As the students walk in, set the tone for the day.

  1. Share a word: Ask students to share a word about how they are feeling today. What are they excited or anxious about? Are there any topics in school that are causing them stress? Try to steer students away from using the basic words (good, okay, fine) and really dig deep into how they are feeling!

  2. Quote of the day: Find quotes from celebrities, singers, actors, book characters- anyone that the students can relate to. Have them reflect on that quote and share what it means to them/how it connects to their lives.

  3. Joke of the day: Find a joke/riddle that provokes thinking. How many students are able to understand them? Humor always goes a long way with students!

Closing Routines

Before the students rush off, take some time to reflect on the day.

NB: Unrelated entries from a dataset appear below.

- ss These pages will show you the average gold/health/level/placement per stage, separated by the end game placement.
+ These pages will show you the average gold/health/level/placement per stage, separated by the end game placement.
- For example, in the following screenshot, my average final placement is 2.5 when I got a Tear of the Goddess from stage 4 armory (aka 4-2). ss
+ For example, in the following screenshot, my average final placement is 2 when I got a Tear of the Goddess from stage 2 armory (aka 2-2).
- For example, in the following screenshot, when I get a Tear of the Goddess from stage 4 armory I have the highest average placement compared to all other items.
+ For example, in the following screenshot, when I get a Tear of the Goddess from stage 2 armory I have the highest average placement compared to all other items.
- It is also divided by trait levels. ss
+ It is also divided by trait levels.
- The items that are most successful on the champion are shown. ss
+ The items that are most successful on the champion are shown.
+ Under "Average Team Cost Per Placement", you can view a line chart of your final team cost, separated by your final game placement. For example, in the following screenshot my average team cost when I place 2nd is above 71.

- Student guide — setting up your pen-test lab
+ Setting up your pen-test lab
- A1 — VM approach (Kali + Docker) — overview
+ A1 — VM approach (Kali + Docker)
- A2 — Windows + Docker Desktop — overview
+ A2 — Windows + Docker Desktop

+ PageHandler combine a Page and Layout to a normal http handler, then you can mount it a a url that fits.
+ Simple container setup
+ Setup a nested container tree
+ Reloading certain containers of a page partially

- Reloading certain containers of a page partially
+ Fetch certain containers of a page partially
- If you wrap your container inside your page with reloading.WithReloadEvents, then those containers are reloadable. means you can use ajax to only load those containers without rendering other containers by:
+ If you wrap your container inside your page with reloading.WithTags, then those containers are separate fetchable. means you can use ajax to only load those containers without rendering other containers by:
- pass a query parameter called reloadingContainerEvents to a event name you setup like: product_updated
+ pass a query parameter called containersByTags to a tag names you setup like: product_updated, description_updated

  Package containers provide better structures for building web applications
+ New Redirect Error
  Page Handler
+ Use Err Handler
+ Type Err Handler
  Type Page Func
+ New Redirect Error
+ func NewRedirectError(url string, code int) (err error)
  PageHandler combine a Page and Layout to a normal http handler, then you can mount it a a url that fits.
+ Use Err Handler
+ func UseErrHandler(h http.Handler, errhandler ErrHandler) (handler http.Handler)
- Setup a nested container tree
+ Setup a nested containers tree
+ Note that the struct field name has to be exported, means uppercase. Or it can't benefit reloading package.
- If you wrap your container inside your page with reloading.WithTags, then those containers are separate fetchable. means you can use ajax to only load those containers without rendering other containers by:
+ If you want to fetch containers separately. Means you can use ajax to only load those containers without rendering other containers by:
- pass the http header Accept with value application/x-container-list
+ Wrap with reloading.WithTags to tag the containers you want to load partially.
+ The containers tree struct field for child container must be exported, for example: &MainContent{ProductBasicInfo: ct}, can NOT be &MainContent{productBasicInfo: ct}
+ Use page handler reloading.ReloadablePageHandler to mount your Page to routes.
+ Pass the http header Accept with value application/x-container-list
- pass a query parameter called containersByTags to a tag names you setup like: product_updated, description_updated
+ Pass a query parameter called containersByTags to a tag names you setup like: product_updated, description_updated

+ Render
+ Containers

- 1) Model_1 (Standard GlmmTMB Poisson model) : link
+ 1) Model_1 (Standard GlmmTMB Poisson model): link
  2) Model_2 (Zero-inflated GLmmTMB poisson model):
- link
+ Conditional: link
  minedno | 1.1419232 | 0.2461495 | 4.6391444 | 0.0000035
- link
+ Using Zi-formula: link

  1. Rate the lesson exit slip: On this exit slip, you aren’t necessarily assessing how well your students understood the concepts. Rather, you want to see how well they liked/understood the day’s lessons. Using a scale of 1-10, they can rate how well they felt they did today. If their rating is low, have students elaborate on how you can better help them. Do they need more 1:1 help? Do they need graphic organizers to help?

  2. Turn and talk: Have students turn and talk to a partner and discuss their day’s learning. Use a question to help focus them if they are not able to independently have conversations with their peers. What was something you learned today? What did you struggle with today? What is something you want to know more about?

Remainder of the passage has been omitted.